I have been able to run quantum circuits with 27 qubits using pennylane’s lightning.gpu. My circuit only returns one observation expectation value. I checked the GPU usage and found that only one GPU and its memory (40 GiB for A100) was used although I set ‘#SBATCH --gpus-per-task=2’ (or even set it to 3, 4, or more).
The reason for needing multiple GPU’s memory is that if we want to run circuits with 29 qubits or more, the required GPU’s memory exceeds 40 GiB, which causes out of memory error.
Assume we have 8 GPUs at one compute node, each has 40 GiB memory, then we have 320 GiB vRAM. If we can use their memory together, the lightning.gpu should be able to run 31-qubit quantum circuits.
I was wondering is there any settings to allow pennylane’s lightning.gpu to run 31-qubit quantum circuits?
Unfortunately we do not support splitting one observable into multiple GPUs. If you had more observables you could split them into multiple GPUs by following the instructions here.
Something else you could try is using circuit cutting. I’m not sure whether it will work with GPUs but it could potentially help you reduce the memory needs (although with a time overhead). You can learn more about it in this demo.
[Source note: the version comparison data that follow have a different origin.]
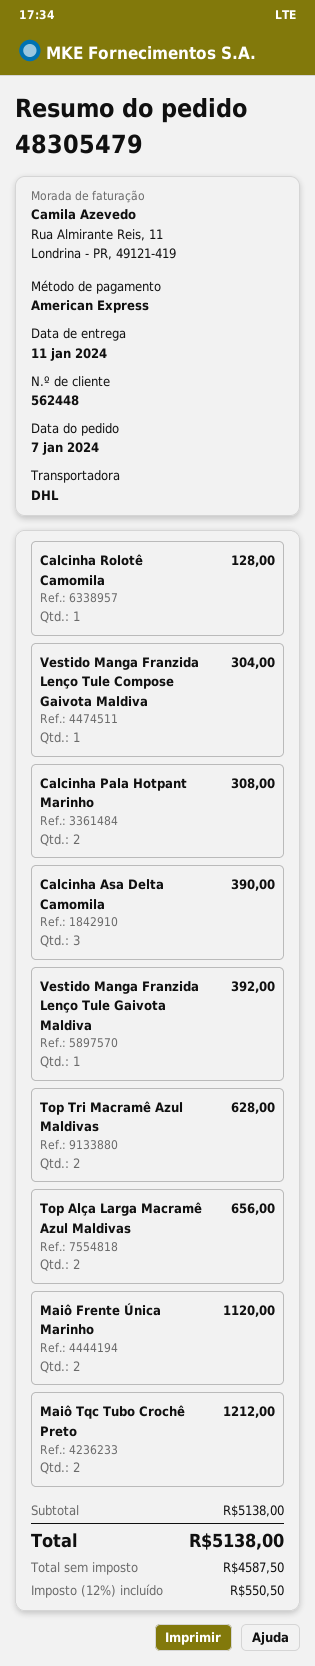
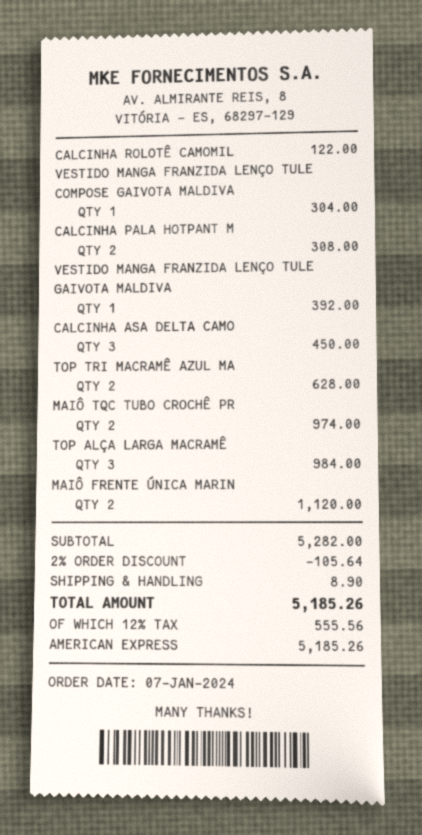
Calcinha Rolotê Camomila: 1 for 128.00 -> 1 for 122.00
Calcinha Asa Delta Camomila: 3 for 390.00 -> 3 for 450.00
Top Alça Larga Macramê Azul Maldivas: 2 for 656.00 -> 3 for 984.00
Maiô Tqc Tubo Crochê Preto: 2 for 1212.00 -> 2 for 974.00
subtotal: 5138.00 -> 5282.00
discount: none -> 2% = 105.64
shipping: none -> 8.90
tax: 12% = 550.50 -> 12% = 555.56
total: 5138.00 -> 5185.26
Just to jump in also. We have decided not to add single-node, multi-GPU support to our current roadmap. While I understand this can be beneficial to increase the qubit count by 1 or 2, we see this as limited utility compared to the experiences we have with circuit cutting. As Catalina suggested, the demo is a good place to start, and I will also add the repo and paper where this was demonstrated over 128 GPUs in a distributed manner.
We are however exploring a better approach to distributed multi-node multi-GPU statevector simulation, which generalizes the single-node approach you discuss. We see this more useful overall, as one can request a large number of HPC nodes and run qubit counts into the 30s-40s, depending on the available resources.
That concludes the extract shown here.